▶ Problem to work on:
Your reply should repeat all records verbatim and contain no images.

▶ Supplied records:
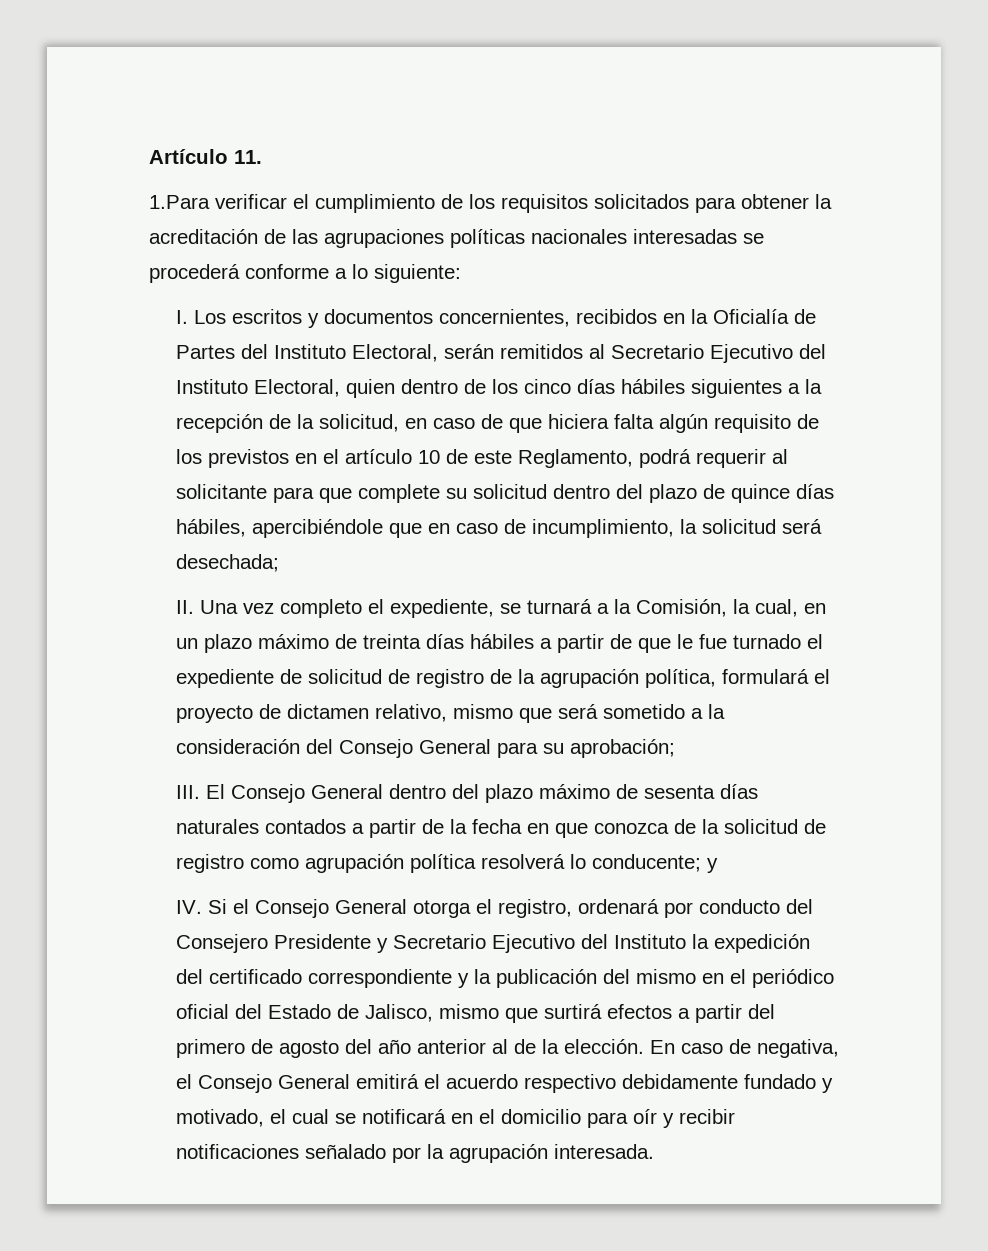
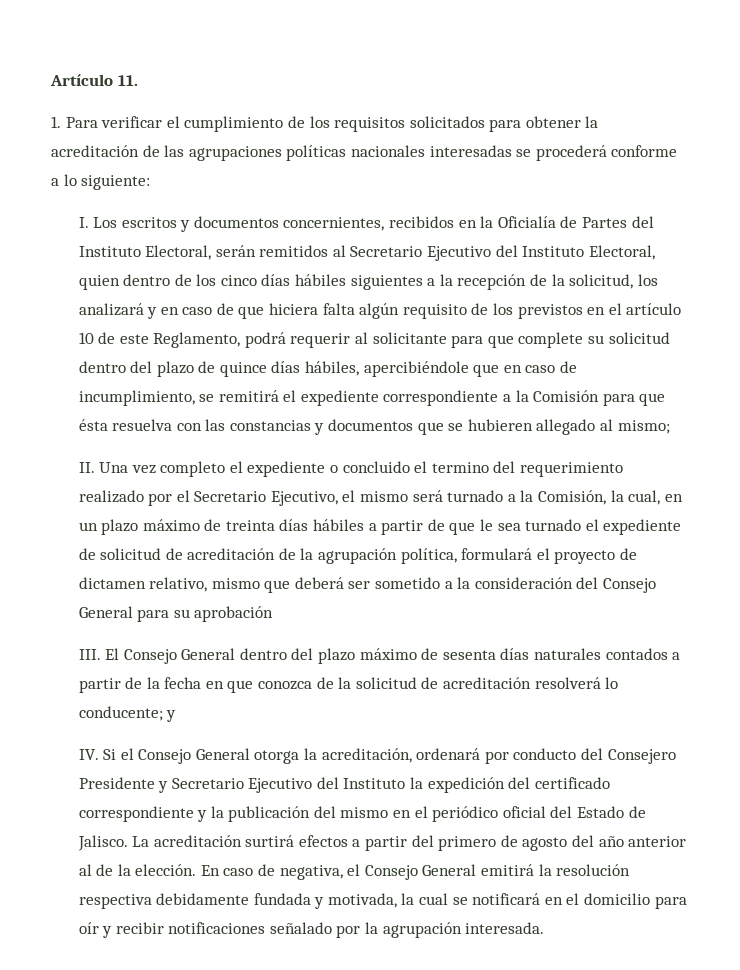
- 1.Para verificar el cumplimiento de los requisitos solicitados para obtener la acreditación de las agrupaciones políticas nacionales interesadas se procederá conforme a lo siguiente:
+ 1. Para verificar el cumplimiento de los requisitos solicitados para obtener la acreditación de las agrupaciones políticas nacionales interesadas se procederá conforme a lo siguiente:
- I. Los escritos y documentos concernientes, recibidos en la Oficialía de Partes del Instituto Electoral, serán remitidos al Secretario Ejecutivo del Instituto Electoral, quien dentro de los cinco días hábiles siguientes a la recepción de la solicitud, en caso de que hiciera falta algún requisito de los previstos en el artículo 10 de este Reglamento, podrá requerir al solicitante para que complete su solicitud dentro del plazo de quince días hábiles, apercibiéndole que en caso de incumplimiento, la solicitud será desechada;
+ I. Los escritos y documentos concernientes, recibidos en la Oficialía de Partes del Instituto Electoral, serán remitidos al Secretario Ejecutivo del Instituto Electoral, quien dentro de los cinco días hábiles siguientes a la recepción de la solicitud, los analizará y en caso de que hiciera falta algún requisito de los previstos en el artículo 10 de este Reglamento, podrá requerir al solicitante para que complete su solicitud dentro del plazo de quince días hábiles, apercibiéndole que en caso de incumplimiento, se remitirá el expediente correspondiente a la Comisión para que ésta resuelva con las constancias y documentos que se hubieren allegado al mismo;
- II. Una vez completo el expediente, se turnará a la Comisión, la cual, en un plazo máximo de treinta días hábiles a partir de que le fue turnado el expediente de solicitud de registro de la agrupación política, formulará el proyecto de dictamen relativo, mismo que será sometido a la consideración del Consejo General para su aprobación;
+ II. Una vez completo el expediente o concluido el termino del requerimiento realizado por el Secretario Ejecutivo, el mismo será turnado a la Comisión, la cual, en un plazo máximo de treinta días hábiles a partir de que le sea turnado el expediente de solicitud de acreditación de la agrupación política, formulará el proyecto de dictamen relativo, mismo que deberá ser sometido a la consideración del Consejo General para su aprobación
- III. El Consejo General dentro del plazo máximo de sesenta días naturales contados a partir de la fecha en que conozca de la solicitud de registro como agrupación política resolverá lo conducente; y
+ III. El Consejo General dentro del plazo máximo de sesenta días naturales contados a partir de la fecha en que conozca de la solicitud de acreditación resolverá lo conducente; y
- IV. Si el Consejo General otorga el registro, ordenará por conducto del Consejero Presidente y Secretario Ejecutivo del Instituto la expedición del certificado correspondiente y la publicación del mismo en el periódico oficial del Estado de Jalisco, mismo que surtirá efectos a partir del primero de agosto del año anterior al de la elección.
+ IV. Si el Consejo General otorga la acreditación, ordenará por conducto del Consejero Presidente y Secretario Ejecutivo del Instituto la expedición del certificado correspondiente y la publicación del mismo en el periódico oficial del Estado de Jalisco. La acreditación surtirá efectos a partir del primero de agosto del año anterior al de la elección.
- En caso de negativa, el Consejo General emitirá el acuerdo respectivo debidamente fundado y motivado, el cual se notificará en el domicilio para oír y recibir notificaciones señalado por la agrupación interesada.
+ En caso de negativa, el Consejo General emitirá la resolución respectiva debidamente fundada y motivada, la cual se notificará en el domicilio para oír y recibir notificaciones señalado por la agrupación interesada.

▶ Exercise output:
- 1.Para verificar el cumplimiento de los requisitos solicitados para obtener la acreditación de las agrupaciones políticas nacionales interesadas se procederá conforme a lo siguiente:
+ 1. Para verificar el cumplimiento de los requisitos solicitados para obtener la acreditación de las agrupaciones políticas nacionales interesadas se procederá conforme a lo siguiente:
- I. Los escritos y documentos concernientes, recibidos en la Oficialía de Partes del Instituto Electoral, serán remitidos al Secretario Ejecutivo del Instituto Electoral, quien dentro de los cinco días hábiles siguientes a la recepción de la solicitud, en caso de que hiciera falta algún requisito de los previstos en el artículo 10 de este Reglamento, podrá requerir al solicitante para que complete su solicitud dentro del plazo de quince días hábiles, apercibiéndole que en caso de incumplimiento, la solicitud será desechada;
+ I. Los escritos y documentos concernientes, recibidos en la Oficialía de Partes del Instituto Electoral, serán remitidos al Secretario Ejecutivo del Instituto Electoral, quien dentro de los cinco días hábiles siguientes a la recepción de la solicitud, los analizará y en caso de que hiciera falta algún requisito de los previstos en el artículo 10 de este Reglamento, podrá requerir al solicitante para que complete su solicitud dentro del plazo de quince días hábiles, apercibiéndole que en caso de incumplimiento, se remitirá el expediente correspondiente a la Comisión para que ésta resuelva con las constancias y documentos que se hubieren allegado al mismo;
- II. Una vez completo el expediente, se turnará a la Comisión, la cual, en un plazo máximo de treinta días hábiles a partir de que le fue turnado el expediente de solicitud de registro de la agrupación política, formulará el proyecto de dictamen relativo, mismo que será sometido a la consideración del Consejo General para su aprobación;
+ II. Una vez completo el expediente o concluido el termino del requerimiento realizado por el Secretario Ejecutivo, el mismo será turnado a la Comisión, la cual, en un plazo máximo de treinta días hábiles a partir de que le sea turnado el expediente de solicitud de acreditación de la agrupación política, formulará el proyecto de dictamen relativo, mismo que deberá ser sometido a la consideración del Consejo General para su aprobación
- III. El Consejo General dentro del plazo máximo de sesenta días naturales contados a partir de la fecha en que conozca de la solicitud de registro como agrupación política resolverá lo conducente; y
+ III. El Consejo General dentro del plazo máximo de sesenta días naturales contados a partir de la fecha en que conozca de la solicitud de acreditación resolverá lo conducente; y
- IV. Si el Consejo General otorga el registro, ordenará por conducto del Consejero Presidente y Secretario Ejecutivo del Instituto la expedición del certificado correspondiente y la publicación del mismo en el periódico oficial del Estado de Jalisco, mismo que surtirá efectos a partir del primero de agosto del año anterior al de la elección.
+ IV. Si el Consejo General otorga la acreditación, ordenará por conducto del Consejero Presidente y Secretario Ejecutivo del Instituto la expedición del certificado correspondiente y la publicación del mismo en el periódico oficial del Estado de Jalisco. La acreditación surtirá efectos a partir del primero de agosto del año anterior al de la elección.
- En caso de negativa, el Consejo General emitirá el acuerdo respectivo debidamente fundado y motivado, el cual se notificará en el domicilio para oír y recibir notificaciones señalado por la agrupación interesada.
+ En caso de negativa, el Consejo General emitirá la resolución respectiva debidamente fundada y motivada, la cual se notificará en el domicilio para oír y recibir notificaciones señalado por la agrupación interesada.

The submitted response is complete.